# How will I know when BOB is gone?



## mtolypetsupply (Dec 18, 2008)

Bob apparently has SLS and the kindest thing I can do is Euthanasia, right?

So, whether I choose vodka or orajel, how will I know when he indeed has crossed the rainbow bridge to the Great Rainforest in the Sky??


----------



## Jason DeSantis (Feb 2, 2006)

When he stops twitching(sp?). Usually for a couple seconds they will kick like to get out of whatever you use then they twitch for a second and then its over. The whole thing should take less then 10-20 seconds.
J


----------



## M_Rybecky (Mar 16, 2009)

I'm sorry to hear about BOB.


----------



## Philsuma (Jul 18, 2006)

Naming them makes everything SO much harder...

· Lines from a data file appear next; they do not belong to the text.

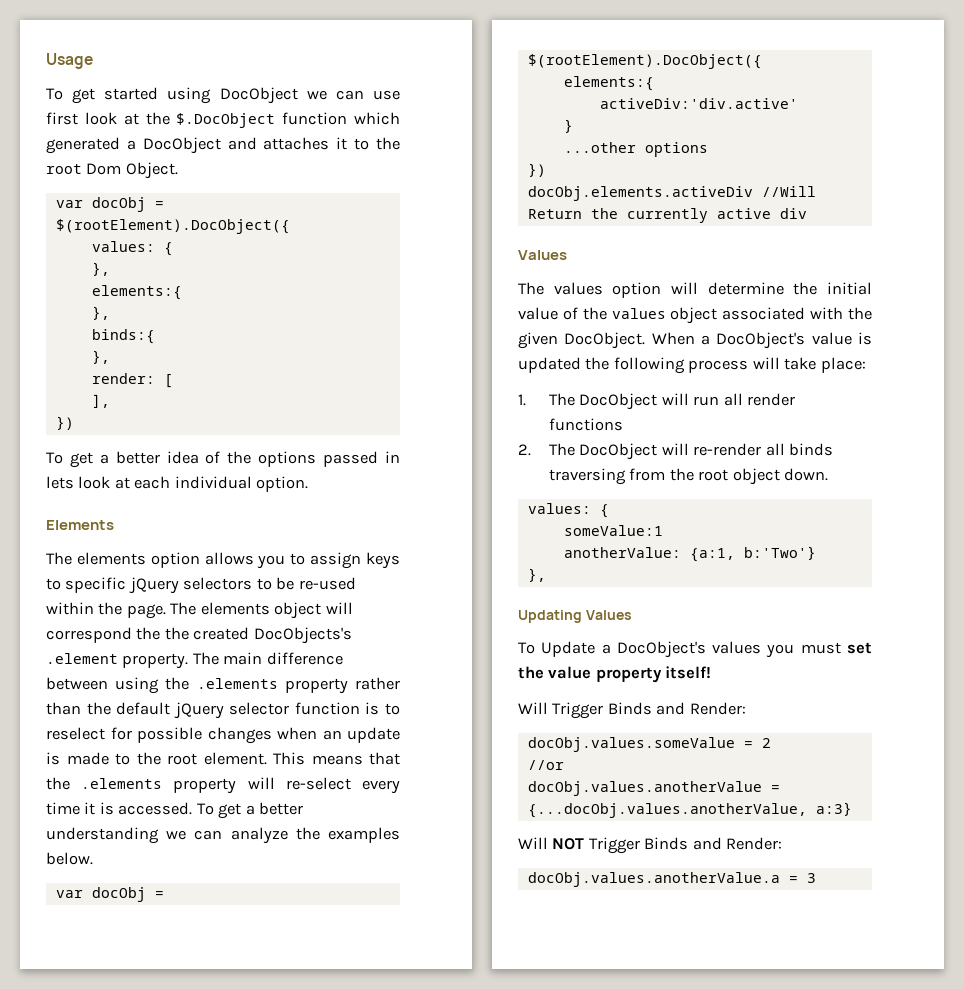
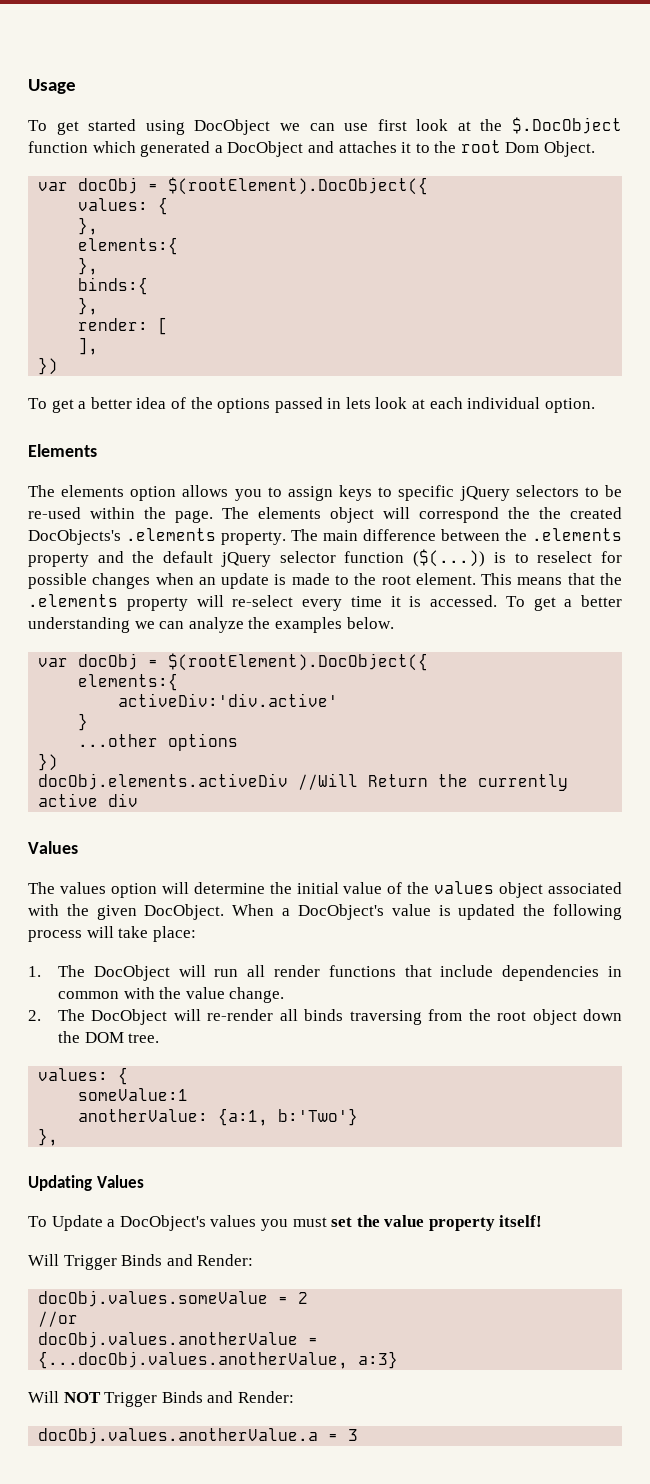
- The elements object will correspond the the created DocObjects's .element property.
+ The elements object will correspond the the created DocObjects's .elements property.
- The main difference between using the .elements property rather than the default jQuery selector function is to reselect for possible changes when an update is made to the root element.
+ The main difference between the .elements property and the default jQuery selector function ($(...)) is to reselect for possible changes when an update is made to the root element.
- 1. The DocObject will run all render functions
+ 1. The DocObject will run all render functions that include dependencies in common with the value change.
- 2. The DocObject will re-render all binds traversing from the root object down.
+ 2. The DocObject will re-render all binds traversing from the root object down the DOM tree.

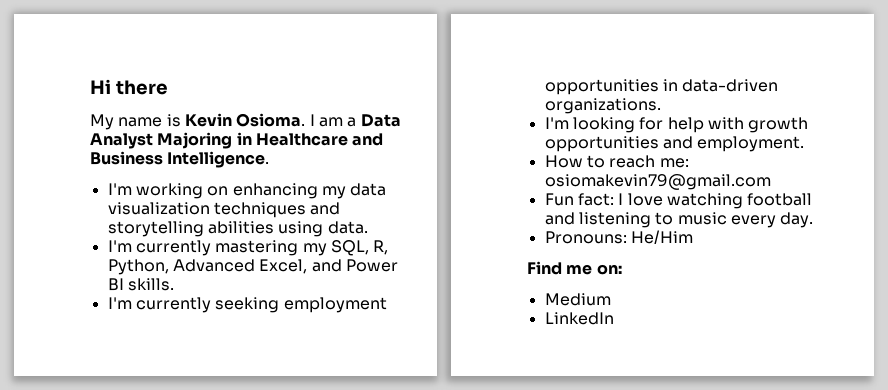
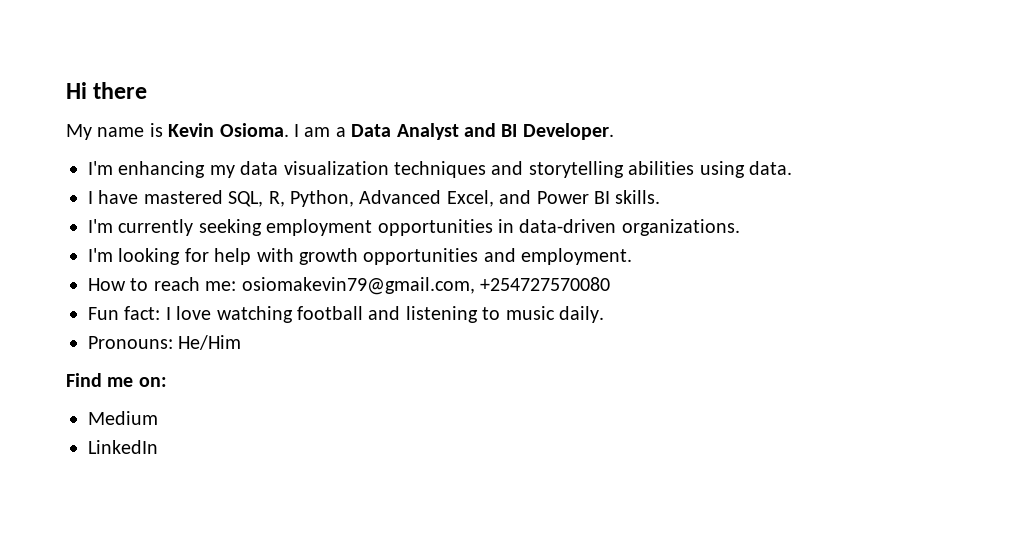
- I am a Data Analyst Majoring in Healthcare and Business Intelligence.
- I'm working on enhancing my data visualization techniques and storytelling abilities using data.
+ I am a Data Analyst and BI Developer.
+ I'm enhancing my data visualization techniques and storytelling abilities using data.
- I'm currently mastering my SQL, R, Python, Advanced Excel, and Power BI skills.
+ I have mastered SQL, R, Python, Advanced Excel, and Power BI skills.
- How to reach me: osiomakevin79@gmail.com
+ How to reach me: osiomakevin79@gmail.com, +254727570080
- Fun fact: I love watching football and listening to music every day.
+ Fun fact: I love watching football and listening to music daily.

The GF tired to give names to the first dozen or so back in 2004 but after 100 or so, she gave up  whew.....


----------



## garweft (Mar 11, 2008)

My wife once asked why my snakes don't have names. I told her when you find a name they will answer to let me know and I'll name them that.

Sorry about the froglet.


----------



## WVFROGGER23 (Jan 5, 2010)

Just lost a baby brazillian yellowhead this morning. He seemed to have sts so I was expecting it. Couldn't hardly catch any flies. Although occasionally he did nab one. He was still putting forth an effort to eat so I couldn't bring myself to end the little ones life prematurely. He was very scrawny when he arrived so I knew there was something up. Sorry to hear about BOB.


----------



## Philsuma (Jul 18, 2006)

WVFROGGER23 said:


> He was very scrawny when he arrived so I knew there was something up.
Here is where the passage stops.